Thanksgiving is over. Time to reset before the holidays! If you overdid it on the pies and dinner rolls, this “meal-in-a-bowl” vegetable soup will get you back on track. Split pea soup is a fantastic (and inexpensive) option for vegans or anyone trying to live a little healthier as it contains plant-based protein, iron, antioxidants and fiber.
The mighty split pea
- Split peas are extremely affordable. I bought mine at Whole Foods for less than $1.
- Split peas are a low-calorie food that is a good source of protein. They also provide Vitamins A (for healthy eyes and skin), Vitamin C and iron.
- Split peas are an excellent source of dietary fiber, which has been shown to have a number of beneficial effects including decreased risk of coronary artery disease.
This vegan soup is filling, flavorful and full of fiber and antioxidants.

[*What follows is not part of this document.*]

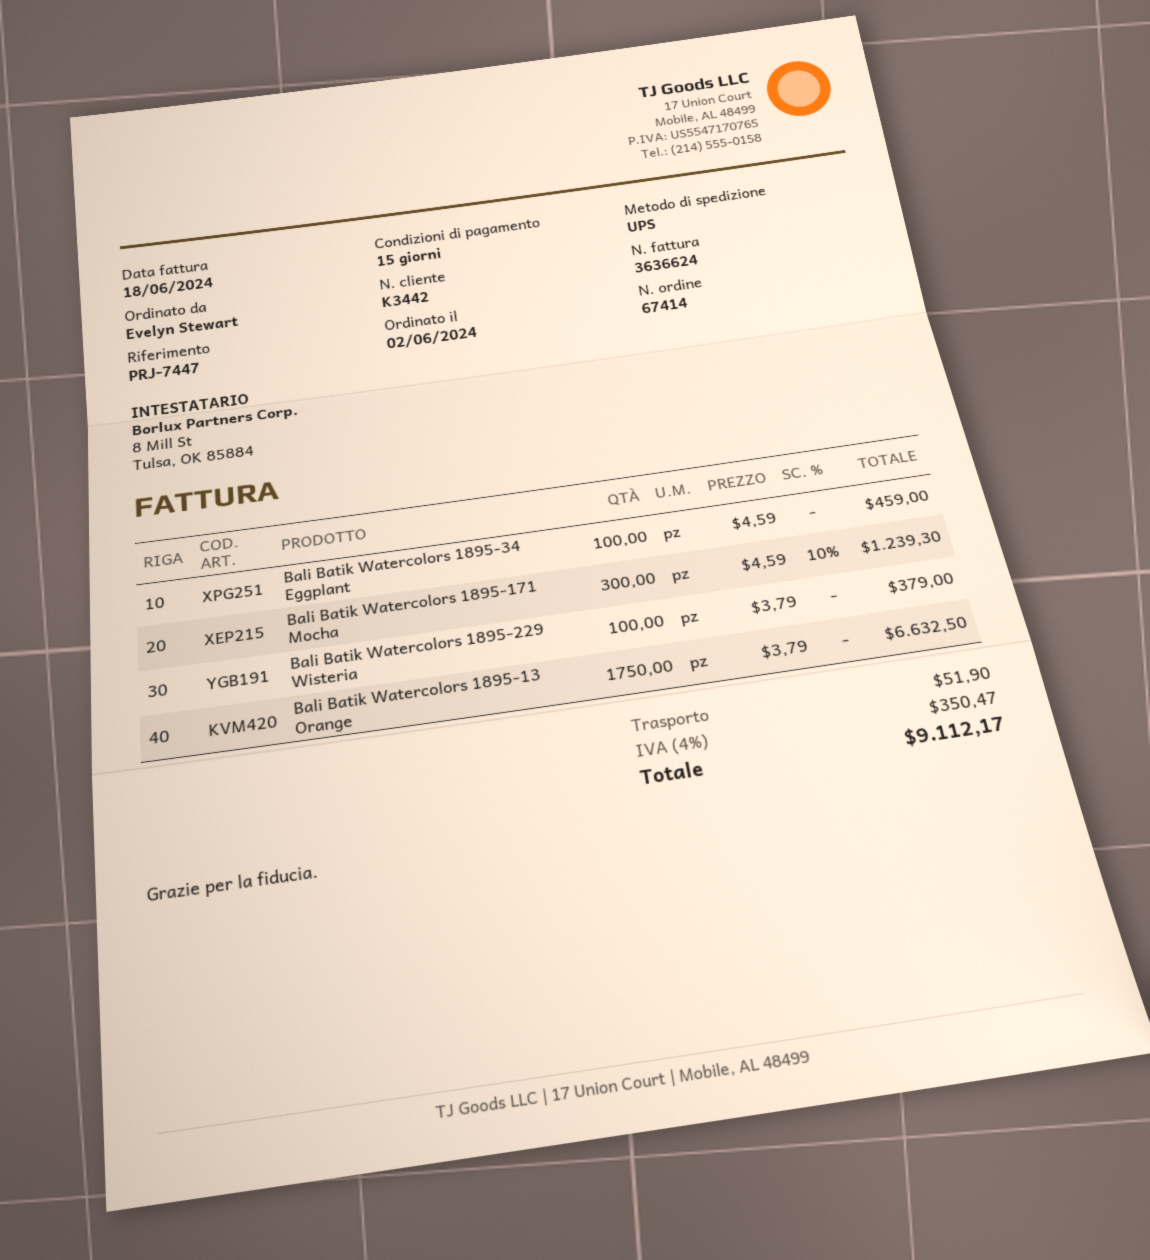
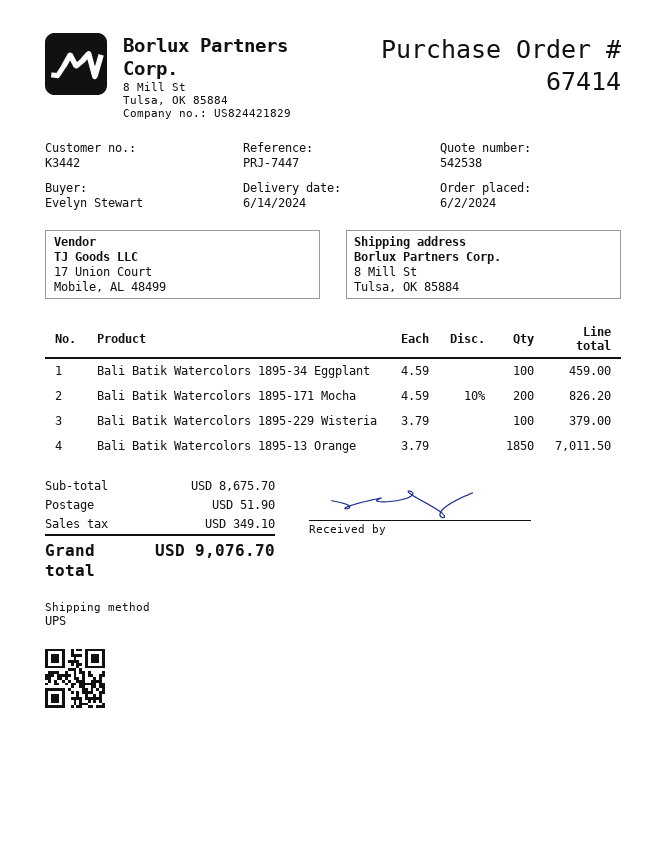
Bali Batik Watercolors 1895-171 Mocha: 300 x 4.59 - 10% = 1239.30 -> 200 x 4.59 - 10% = 826.20
Bali Batik Watercolors 1895-13 Orange: 1750 x 3.79 = 6632.50 -> 1850 x 3.79 = 7011.50
tax: 350.47 -> 349.10
total: 9112.17 -> 9076.70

Split peas are a legume and high in protein, iron, fiber as well as other vitamins, minerals and phytonutrients.
- 1 tablespoon extra virgin olive oil
- 2 white onions, diced
- 1/2 head cauliflower, chopped
- 4 celery stalks, diced
- 1 cup split peas
- 8 cups low-sodium vegetable broth
- 4 cloves garlic, minced
- 1/2 teaspoon fine grain sea salt
- 1/2 teaspoon ground black pepper
- 2 heaping cups fresh spinach
- Garnish: Drizzle each bowl with olive oil, freshly ground black pepper, smoked paprika and/or lemon zest
- In a large pot, saute the diced onion in olive oil and a pinch of salt until translucent. Add the cauliflower, celery and split peas, broth, garlic, salt and pepper and bring to a boil on high heat.
- Once boiling, reduce heat to medium-low and simmer for 20 minutes or until cauliflower and split peas are softened completely. In the last 5 minutes of cooking add the spinach.
- Puree the soup in three batches in a Vitamix or high powdered blender on highest speed for smooth, creamy soup.
- Garnish with a drizzle of olive oil, freshly ground black pepper, smoked paprika and/or lemon zest.